L'État français, qui s'apprête à renflouer les grands manufacturiers automobiles après avoir secouru les banques, n'entend pas distribuer les largesses sans peser sur la gestion des entreprises concernées.

L'État français, qui s'apprête à renflouer les grands manufacturiers automobiles après avoir secouru les banques, n'entend pas distribuer les largesses sans peser sur la gestion des entreprises concernées.

Le quotidien Les Échos rapportait jeudi que le gouvernement fait pression sur les dirigeants de Renault pour les convaincre de ne pas verser de dividendes aux actionnaires pour 2008.

«L'État estime qu'il serait particulièrement malvenu d'apporter des milliards d'euros qui seraient en partie reversés aux actionnaires, au beau milieu de la crise économique et financière», rapporte le journal économique.

Le président de l'entreprise, Carlos Ghosn, avait fait grand cas de son désir de verser un dividende substantiellement en hausse pour 2008. Mais l'effondrement du marché automobile, en recul de près de 20% en décembre par rapport à l'année précédente à l'échelle européenne, avait déjà considérablement refroidi les ardeurs de l'entreprise.

Les pressions gouvernementales surviennent à quelques jours de la tenue d'un sommet sur le secteur automobile français.
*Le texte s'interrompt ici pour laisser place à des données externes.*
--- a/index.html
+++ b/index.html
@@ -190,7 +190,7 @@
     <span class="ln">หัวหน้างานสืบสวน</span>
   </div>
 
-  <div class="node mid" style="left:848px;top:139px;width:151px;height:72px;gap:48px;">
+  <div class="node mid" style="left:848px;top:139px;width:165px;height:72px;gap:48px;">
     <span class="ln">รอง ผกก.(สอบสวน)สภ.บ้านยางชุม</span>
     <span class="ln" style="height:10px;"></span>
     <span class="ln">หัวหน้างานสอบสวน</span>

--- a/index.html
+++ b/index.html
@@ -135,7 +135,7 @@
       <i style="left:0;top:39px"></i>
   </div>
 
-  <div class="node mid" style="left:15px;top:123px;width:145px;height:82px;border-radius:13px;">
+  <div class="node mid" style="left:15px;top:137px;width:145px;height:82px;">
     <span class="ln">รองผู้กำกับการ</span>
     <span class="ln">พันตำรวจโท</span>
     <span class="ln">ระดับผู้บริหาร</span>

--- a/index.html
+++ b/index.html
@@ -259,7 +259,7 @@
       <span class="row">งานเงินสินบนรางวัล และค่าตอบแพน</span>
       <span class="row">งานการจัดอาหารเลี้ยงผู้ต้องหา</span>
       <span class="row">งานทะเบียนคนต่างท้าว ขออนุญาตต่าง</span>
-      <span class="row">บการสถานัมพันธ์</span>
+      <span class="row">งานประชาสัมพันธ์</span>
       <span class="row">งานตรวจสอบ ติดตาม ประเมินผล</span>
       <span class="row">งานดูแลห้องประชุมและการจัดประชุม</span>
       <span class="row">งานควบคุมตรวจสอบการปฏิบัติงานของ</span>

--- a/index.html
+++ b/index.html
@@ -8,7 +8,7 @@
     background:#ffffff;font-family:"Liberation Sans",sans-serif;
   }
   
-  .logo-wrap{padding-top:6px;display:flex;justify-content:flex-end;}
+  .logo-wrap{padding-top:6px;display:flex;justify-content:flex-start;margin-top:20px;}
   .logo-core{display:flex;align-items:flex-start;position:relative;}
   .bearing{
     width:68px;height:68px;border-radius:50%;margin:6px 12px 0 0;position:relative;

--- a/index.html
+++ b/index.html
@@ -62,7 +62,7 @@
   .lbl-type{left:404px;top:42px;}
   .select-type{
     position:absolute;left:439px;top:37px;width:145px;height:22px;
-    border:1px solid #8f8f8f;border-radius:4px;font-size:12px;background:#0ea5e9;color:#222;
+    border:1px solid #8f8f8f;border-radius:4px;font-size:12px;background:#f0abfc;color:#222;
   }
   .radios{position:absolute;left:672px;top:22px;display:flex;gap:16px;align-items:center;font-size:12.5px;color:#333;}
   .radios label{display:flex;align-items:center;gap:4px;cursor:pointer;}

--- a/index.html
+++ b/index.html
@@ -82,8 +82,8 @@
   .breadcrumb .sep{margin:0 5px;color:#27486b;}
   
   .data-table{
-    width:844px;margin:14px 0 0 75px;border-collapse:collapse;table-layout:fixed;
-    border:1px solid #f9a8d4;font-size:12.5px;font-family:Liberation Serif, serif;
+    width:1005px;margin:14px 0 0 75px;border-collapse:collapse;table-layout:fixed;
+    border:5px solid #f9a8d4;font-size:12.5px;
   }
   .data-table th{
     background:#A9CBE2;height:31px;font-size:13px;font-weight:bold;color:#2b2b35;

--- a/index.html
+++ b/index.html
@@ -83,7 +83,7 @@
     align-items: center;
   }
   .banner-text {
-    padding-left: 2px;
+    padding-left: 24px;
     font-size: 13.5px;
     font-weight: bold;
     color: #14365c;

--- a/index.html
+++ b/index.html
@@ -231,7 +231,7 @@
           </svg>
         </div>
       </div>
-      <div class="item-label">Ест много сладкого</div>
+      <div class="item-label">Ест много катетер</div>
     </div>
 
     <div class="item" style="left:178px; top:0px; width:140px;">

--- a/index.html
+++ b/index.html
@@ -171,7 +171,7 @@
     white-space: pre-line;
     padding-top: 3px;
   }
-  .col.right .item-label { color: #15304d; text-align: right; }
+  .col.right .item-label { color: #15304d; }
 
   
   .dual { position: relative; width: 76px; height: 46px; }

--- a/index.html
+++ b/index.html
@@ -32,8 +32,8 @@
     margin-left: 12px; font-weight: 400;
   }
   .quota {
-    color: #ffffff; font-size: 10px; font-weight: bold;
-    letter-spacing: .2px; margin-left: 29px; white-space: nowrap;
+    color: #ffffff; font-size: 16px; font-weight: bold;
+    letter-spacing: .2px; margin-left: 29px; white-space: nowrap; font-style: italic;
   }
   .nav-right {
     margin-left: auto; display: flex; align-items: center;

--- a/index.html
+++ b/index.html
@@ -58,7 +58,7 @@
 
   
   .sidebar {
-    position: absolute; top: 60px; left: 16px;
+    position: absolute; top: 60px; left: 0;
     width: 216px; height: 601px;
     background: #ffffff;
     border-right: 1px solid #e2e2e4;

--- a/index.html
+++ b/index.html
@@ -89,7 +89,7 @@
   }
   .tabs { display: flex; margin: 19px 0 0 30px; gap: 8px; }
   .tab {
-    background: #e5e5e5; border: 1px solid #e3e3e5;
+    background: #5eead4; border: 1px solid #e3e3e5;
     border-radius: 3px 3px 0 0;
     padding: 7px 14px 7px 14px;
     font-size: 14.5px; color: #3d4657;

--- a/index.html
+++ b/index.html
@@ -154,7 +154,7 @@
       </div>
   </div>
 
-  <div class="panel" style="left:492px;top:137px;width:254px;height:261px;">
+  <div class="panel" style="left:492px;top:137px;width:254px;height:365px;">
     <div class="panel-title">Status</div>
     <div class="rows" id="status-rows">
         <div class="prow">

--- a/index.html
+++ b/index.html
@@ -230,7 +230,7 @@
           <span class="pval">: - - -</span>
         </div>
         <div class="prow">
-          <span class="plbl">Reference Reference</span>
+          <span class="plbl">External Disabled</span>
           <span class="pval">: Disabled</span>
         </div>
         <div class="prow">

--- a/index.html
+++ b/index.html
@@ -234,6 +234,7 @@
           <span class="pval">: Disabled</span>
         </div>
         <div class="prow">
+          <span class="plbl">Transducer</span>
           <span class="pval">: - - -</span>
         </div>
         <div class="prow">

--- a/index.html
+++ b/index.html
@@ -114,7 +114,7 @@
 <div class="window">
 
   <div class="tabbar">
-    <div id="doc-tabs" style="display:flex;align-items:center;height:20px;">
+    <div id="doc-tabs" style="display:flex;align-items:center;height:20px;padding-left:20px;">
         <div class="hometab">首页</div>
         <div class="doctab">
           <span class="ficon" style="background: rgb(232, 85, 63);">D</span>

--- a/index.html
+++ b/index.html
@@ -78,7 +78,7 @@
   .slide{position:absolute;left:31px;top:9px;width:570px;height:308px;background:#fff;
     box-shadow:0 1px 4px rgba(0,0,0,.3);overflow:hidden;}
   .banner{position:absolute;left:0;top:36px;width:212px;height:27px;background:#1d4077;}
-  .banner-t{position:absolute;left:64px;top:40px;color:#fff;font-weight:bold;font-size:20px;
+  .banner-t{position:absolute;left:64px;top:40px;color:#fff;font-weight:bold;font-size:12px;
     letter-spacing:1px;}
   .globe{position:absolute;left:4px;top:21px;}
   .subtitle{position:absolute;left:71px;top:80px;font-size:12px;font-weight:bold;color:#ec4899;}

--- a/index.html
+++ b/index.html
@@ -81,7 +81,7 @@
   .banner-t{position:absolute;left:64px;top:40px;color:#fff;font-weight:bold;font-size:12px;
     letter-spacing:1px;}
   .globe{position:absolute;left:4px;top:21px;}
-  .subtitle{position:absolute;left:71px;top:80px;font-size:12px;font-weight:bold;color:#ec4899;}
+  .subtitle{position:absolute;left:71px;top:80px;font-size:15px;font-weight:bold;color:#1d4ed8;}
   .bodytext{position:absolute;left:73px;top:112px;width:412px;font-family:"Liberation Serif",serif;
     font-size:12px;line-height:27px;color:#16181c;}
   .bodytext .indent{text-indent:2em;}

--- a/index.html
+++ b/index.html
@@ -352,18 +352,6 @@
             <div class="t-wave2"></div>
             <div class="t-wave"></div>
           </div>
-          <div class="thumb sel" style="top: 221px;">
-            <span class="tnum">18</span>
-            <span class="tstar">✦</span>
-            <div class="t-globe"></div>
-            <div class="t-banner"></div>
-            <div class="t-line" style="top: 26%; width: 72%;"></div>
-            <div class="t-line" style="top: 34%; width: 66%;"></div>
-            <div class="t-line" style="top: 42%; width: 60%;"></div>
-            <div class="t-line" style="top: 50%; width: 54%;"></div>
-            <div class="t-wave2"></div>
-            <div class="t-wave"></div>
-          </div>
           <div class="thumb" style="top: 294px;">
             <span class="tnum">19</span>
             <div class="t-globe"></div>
Diverses mesures d'aide sont envisagées, notamment pour permettre à Renault et le géant rival, Peugeot, d'obtenir les milliards de crédit dont elles ont besoin pour favoriser leurs ventes.

Le président français Nicolas Sarkozy, dans un discours aux «forces économiques» du pays jeudi, a également fait pression sur les banques en relevant qu'il n'était pas question de leur avancer de nouveaux milliards si elles ne respectaient pas certains critères.

Il a souligné que ces entreprises devraient s'engager à financer un certain nombre de projets plutôt que d'engranger les aides pour améliorer leur capitalisation, s'abstenir à court terme de verser des dividendes et revoir la rémunération des dirigeants pour éliminer les «parachutes dorés».

Exigences timorées

Les élus socialistes font valoir depuis des semaines que les exigences du gouvernement français face aux entreprises réclamant une aide financière sont trop timorées et ne reflètent pas l'approche prise par les autres grands États européens.

Le gel des dividendes a été exigé notamment par les autorités allemandes et anglaises dans le cadre de leur plan d'aide aux banques. Washington a imposé des exigences similaires aux trois géants américains de l'automobile.

Un gestionnaire de portefeuille parisien interrogé hier par La Presse affirme que les pressions exercées par le gouvernement sur la question des dividendes constituent essentiellement «de la com» à l'intention du public.

Les actionnaires, a-t-il souligné, sont déjà largement pénalisés par la chute généralisée des actions. Et les piètres résultats enregistrés en 2008 par des entreprises comme Renault ont pratiquement rendu impossible le versement d'un dividende.

Le gouvernement, a indiqué le gestionnaire, peut mettre de l'avant ses exigences pour l'heure parce qu'il assure un important apport de capital. Mais il ne sera pas en mesure de dicter la gouverne des entreprises à long terme, ne disposant, dans le meilleur des cas, que d'une part secondaire de leurs actions.